▸ Work task
Please repeat the records word for word and skip the pictures.
--- Data to process Enclosed Below ---
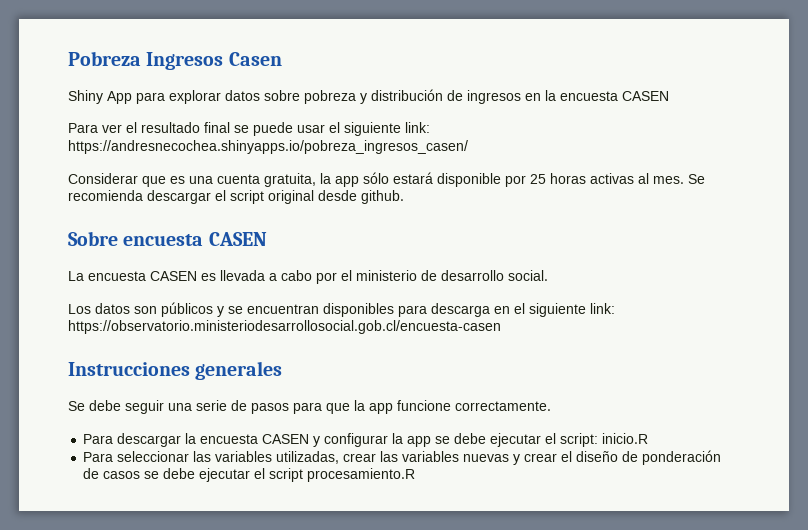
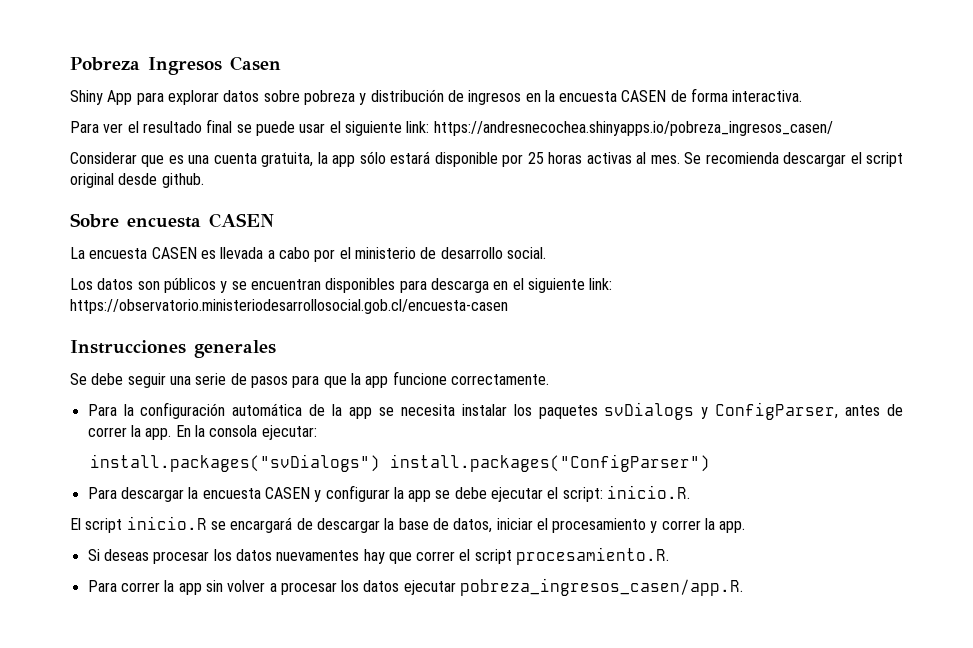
- Shiny App para explorar datos sobre pobreza y distribución de ingresos en la encuesta CASEN
+ Shiny App para explorar datos sobre pobreza y distribución de ingresos en la encuesta CASEN de forma interactiva.
+ Para la configuración automática de la app se necesita instalar los paquetes svDialogs y ConfigParser, antes de correr la app. En la consola ejecutar:
+ install.packages("svDialogs") install.packages("ConfigParser")
- Para descargar la encuesta CASEN y configurar la app se debe ejecutar el script: inicio.R
- Para seleccionar las variables utilizadas, crear las variables nuevas y crear el diseño de ponderación de casos se debe ejecutar el script procesamiento.R
+ Para descargar la encuesta CASEN y configurar la app se debe ejecutar el script: inicio.R.
+ El script inicio.R se encargará de descargar la base de datos, iniciar el procesamiento y correr la app.
+ Si deseas procesar los datos nuevamentes hay que correr el script procesamiento.R.
+ Para correr la app sin volver a procesar los datos ejecutar pobreza_ingresos_casen/app.R.

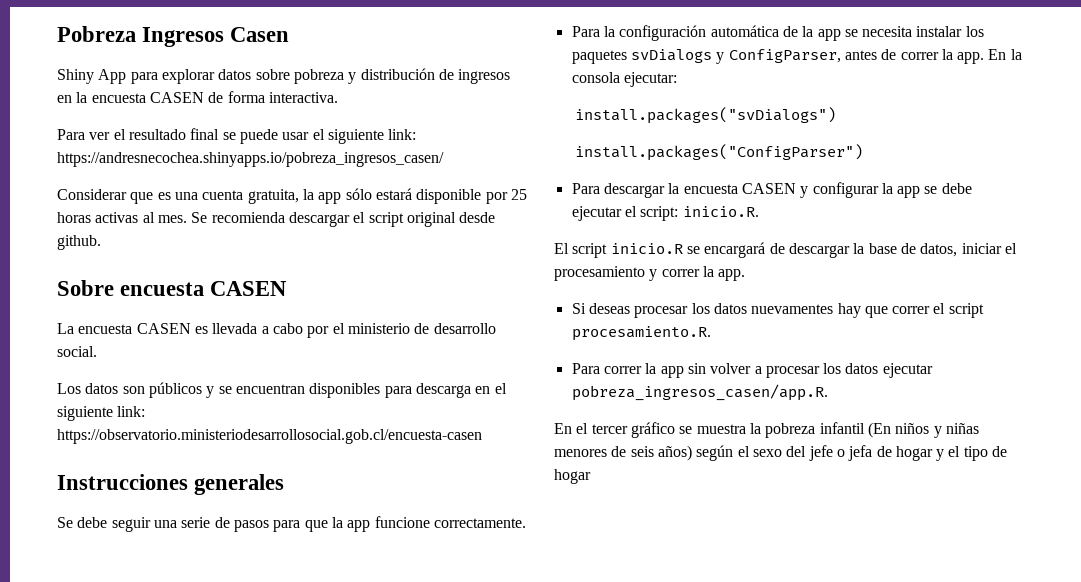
- install.packages("svDialogs") install.packages("ConfigParser")
+ install.packages("svDialogs")
+ install.packages("ConfigParser")
+ En el tercer gráfico se muestra la pobreza infantil (En niños y niñas menores de seis años) según el sexo del jefe o jefa de hogar y el tipo de hogar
--- End of Enclosed Data to process ---
▸ Your solution
- Shiny App para explorar datos sobre pobreza y distribución de ingresos en la encuesta CASEN
+ Shiny App para explorar datos sobre pobreza y distribución de ingresos en la encuesta CASEN de forma interactiva.
+ Para la configuración automática de la app se necesita instalar los paquetes svDialogs y ConfigParser, antes de correr la app. En la consola ejecutar:
+ install.packages("svDialogs") install.packages("ConfigParser")
- Para descargar la encuesta CASEN y configurar la app se debe ejecutar el script: inicio.R
- Para seleccionar las variables utilizadas, crear las variables nuevas y crear el diseño de ponderación de casos se debe ejecutar el script procesamiento.R
+ Para descargar la encuesta CASEN y configurar la app se debe ejecutar el script: inicio.R.
+ El script inicio.R se encargará de descargar la base de datos, iniciar el procesamiento y correr la app.
+ Si deseas procesar los datos nuevamentes hay que correr el script procesamiento.R.
+ Para correr la app sin volver a procesar los datos ejecutar pobreza_ingresos_casen/app.R.

- install.packages("svDialogs") install.packages("ConfigParser")
+ install.packages("svDialogs")
+ install.packages("ConfigParser")
+ En el tercer gráfico se muestra la pobreza infantil (En niños y niñas menores de seis años) según el sexo del jefe o jefa de hogar y el tipo de hogar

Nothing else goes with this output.